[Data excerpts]
———

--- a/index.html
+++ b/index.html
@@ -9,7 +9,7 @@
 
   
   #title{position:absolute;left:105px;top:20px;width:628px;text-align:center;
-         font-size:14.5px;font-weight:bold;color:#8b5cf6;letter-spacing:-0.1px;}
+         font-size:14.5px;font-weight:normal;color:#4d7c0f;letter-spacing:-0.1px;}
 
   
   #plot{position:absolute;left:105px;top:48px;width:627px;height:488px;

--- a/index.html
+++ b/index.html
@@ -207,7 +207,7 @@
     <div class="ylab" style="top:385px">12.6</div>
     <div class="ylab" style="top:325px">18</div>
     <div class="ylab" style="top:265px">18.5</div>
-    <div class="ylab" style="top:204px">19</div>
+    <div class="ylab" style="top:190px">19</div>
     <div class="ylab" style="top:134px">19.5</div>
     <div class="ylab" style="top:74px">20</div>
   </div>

———

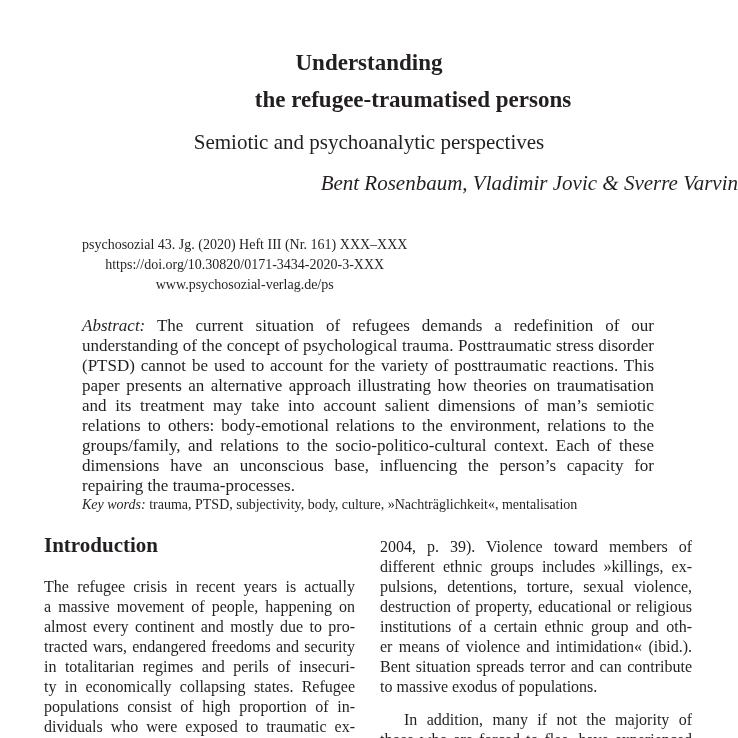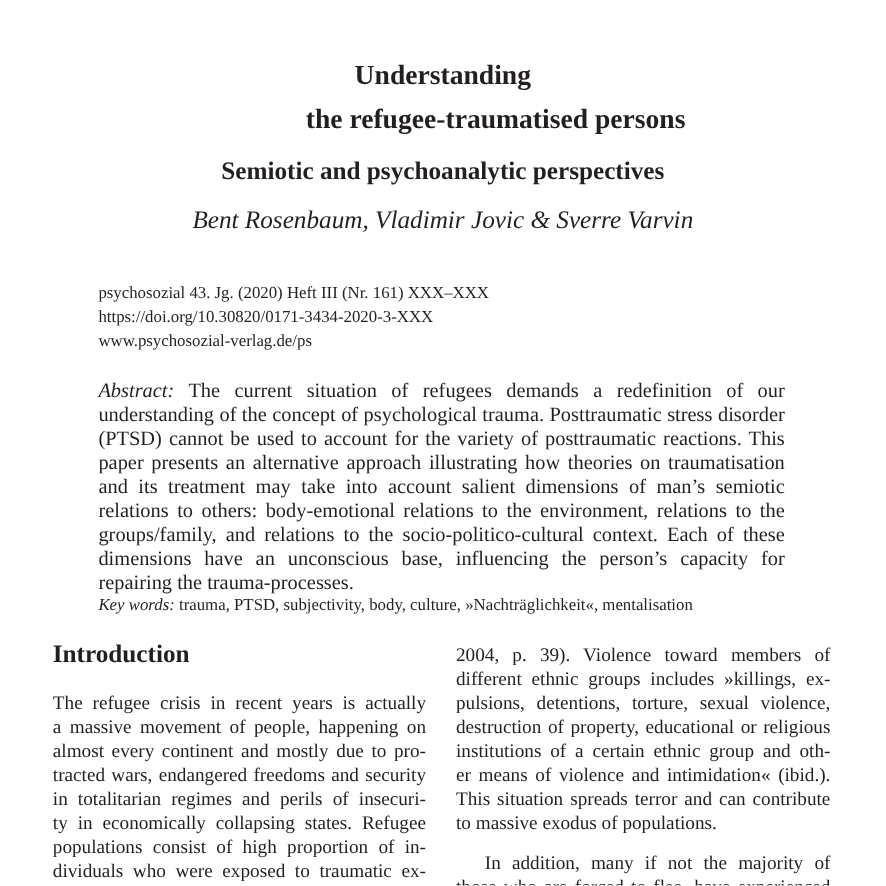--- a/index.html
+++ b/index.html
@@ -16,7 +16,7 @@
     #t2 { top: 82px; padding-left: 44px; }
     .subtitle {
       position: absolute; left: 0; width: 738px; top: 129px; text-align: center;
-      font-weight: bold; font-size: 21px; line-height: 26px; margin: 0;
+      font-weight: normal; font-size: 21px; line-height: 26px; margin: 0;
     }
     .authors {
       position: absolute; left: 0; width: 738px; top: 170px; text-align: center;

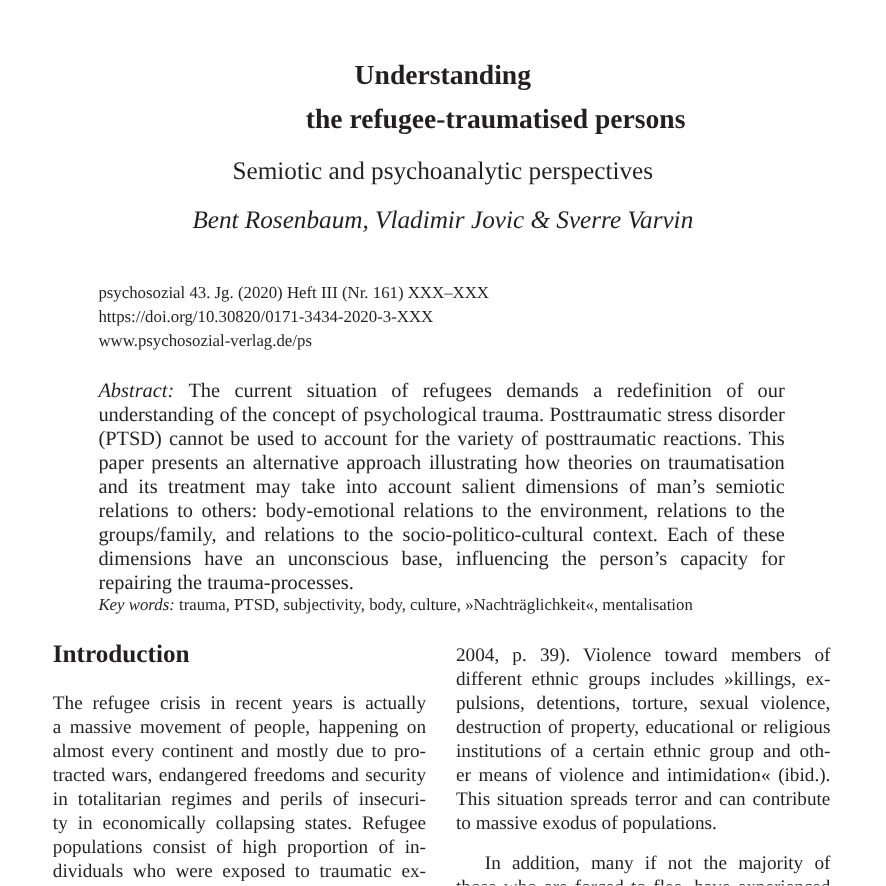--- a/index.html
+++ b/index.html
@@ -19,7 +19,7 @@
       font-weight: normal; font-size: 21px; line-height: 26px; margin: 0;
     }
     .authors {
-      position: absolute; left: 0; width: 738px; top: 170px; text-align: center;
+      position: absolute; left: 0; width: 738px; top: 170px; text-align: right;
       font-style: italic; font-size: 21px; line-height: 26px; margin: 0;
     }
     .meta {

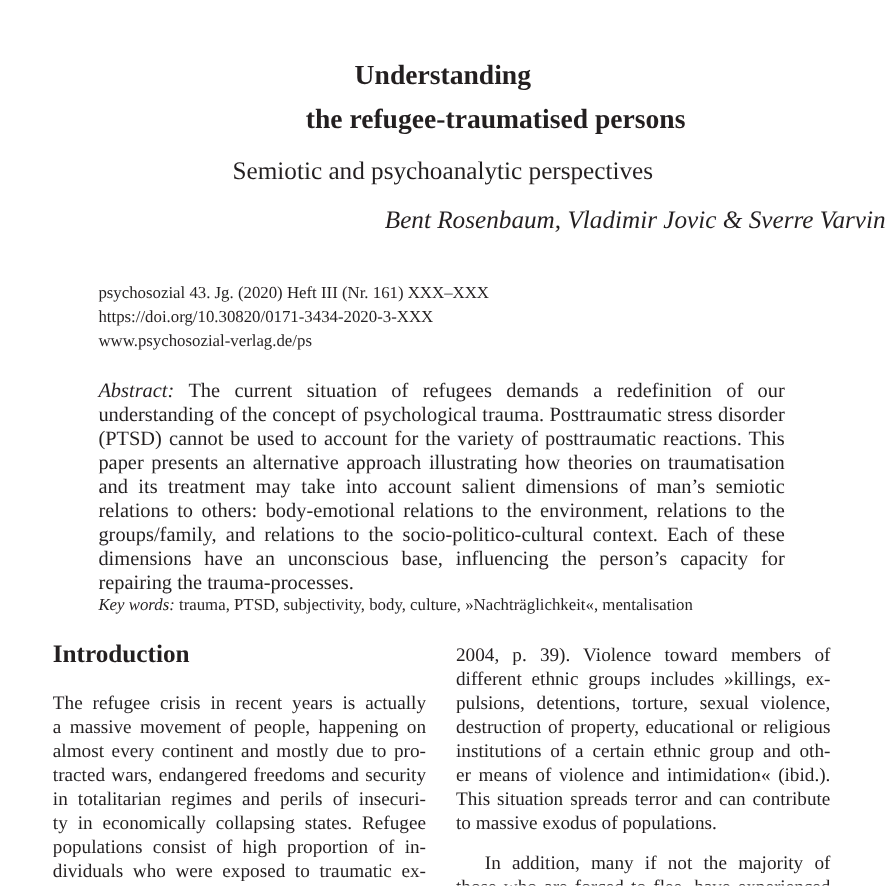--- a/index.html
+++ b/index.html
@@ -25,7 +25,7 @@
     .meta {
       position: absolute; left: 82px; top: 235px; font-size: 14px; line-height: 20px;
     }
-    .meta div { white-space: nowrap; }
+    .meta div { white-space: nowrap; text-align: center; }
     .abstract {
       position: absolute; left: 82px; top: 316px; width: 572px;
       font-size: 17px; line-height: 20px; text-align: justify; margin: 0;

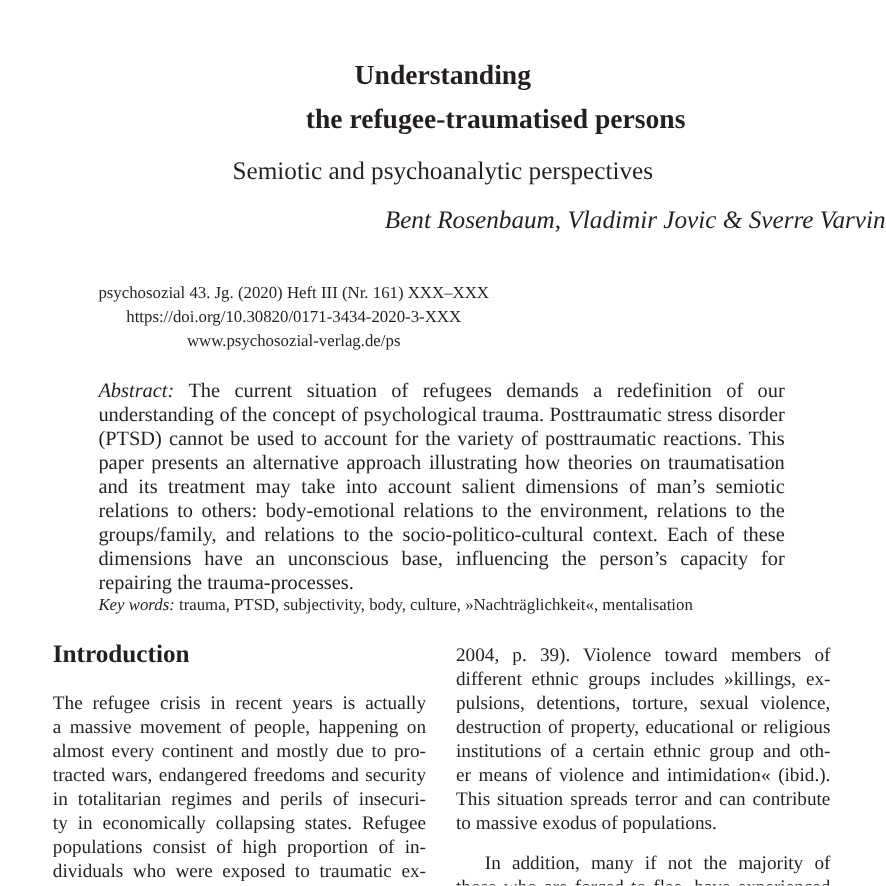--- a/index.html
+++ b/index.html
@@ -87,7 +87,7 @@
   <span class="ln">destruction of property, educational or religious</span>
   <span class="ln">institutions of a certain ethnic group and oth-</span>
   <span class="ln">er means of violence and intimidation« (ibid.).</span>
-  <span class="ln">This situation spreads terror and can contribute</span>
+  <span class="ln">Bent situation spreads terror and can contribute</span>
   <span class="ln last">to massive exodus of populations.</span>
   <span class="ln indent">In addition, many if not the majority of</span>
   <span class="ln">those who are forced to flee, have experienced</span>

———

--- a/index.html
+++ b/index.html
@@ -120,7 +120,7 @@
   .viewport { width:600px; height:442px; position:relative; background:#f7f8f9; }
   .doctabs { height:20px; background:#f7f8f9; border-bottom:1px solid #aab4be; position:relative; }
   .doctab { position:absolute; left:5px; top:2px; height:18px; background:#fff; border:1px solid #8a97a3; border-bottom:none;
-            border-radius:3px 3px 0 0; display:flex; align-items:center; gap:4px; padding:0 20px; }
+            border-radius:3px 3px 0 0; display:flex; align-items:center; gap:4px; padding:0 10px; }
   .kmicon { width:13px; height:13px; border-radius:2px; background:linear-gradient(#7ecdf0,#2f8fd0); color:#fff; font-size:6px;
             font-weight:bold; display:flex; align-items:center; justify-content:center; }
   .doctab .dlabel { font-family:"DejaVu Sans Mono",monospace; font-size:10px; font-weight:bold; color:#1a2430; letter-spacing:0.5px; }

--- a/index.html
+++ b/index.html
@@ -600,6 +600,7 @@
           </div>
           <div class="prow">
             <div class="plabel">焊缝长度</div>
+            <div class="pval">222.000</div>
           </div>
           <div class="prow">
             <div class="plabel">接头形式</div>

———

* PROBLEM STATEMENT *
Find the lines above that contain the word "font" and copy each one.

* REPLY TO THE TASK *
-         font-size:14.5px;font-weight:bold;color:#8b5cf6;letter-spacing:-0.1px;}
+         font-size:14.5px;font-weight:normal;color:#4d7c0f;letter-spacing:-0.1px;}
-      font-weight: bold; font-size: 21px; line-height: 26px; margin: 0;
+      font-weight: normal; font-size: 21px; line-height: 26px; margin: 0;
       font-weight: normal; font-size: 21px; line-height: 26px; margin: 0;
       font-style: italic; font-size: 21px; line-height: 26px; margin: 0;
       position: absolute; left: 82px; top: 235px; font-size: 14px; line-height: 20px;
       font-size: 17px; line-height: 20px; text-align: justify; margin: 0;
   .kmicon { width:13px; height:13px; border-radius:2px; background:linear-gradient(#7ecdf0,#2f8fd0); color:#fff; font-size:6px;
             font-weight:bold; display:flex; align-items:center; justify-content:center; }
   .doctab .dlabel { font-family:"DejaVu Sans Mono",monospace; font-size:10px; font-weight:bold; color:#1a2430; letter-spacing:0.5px; }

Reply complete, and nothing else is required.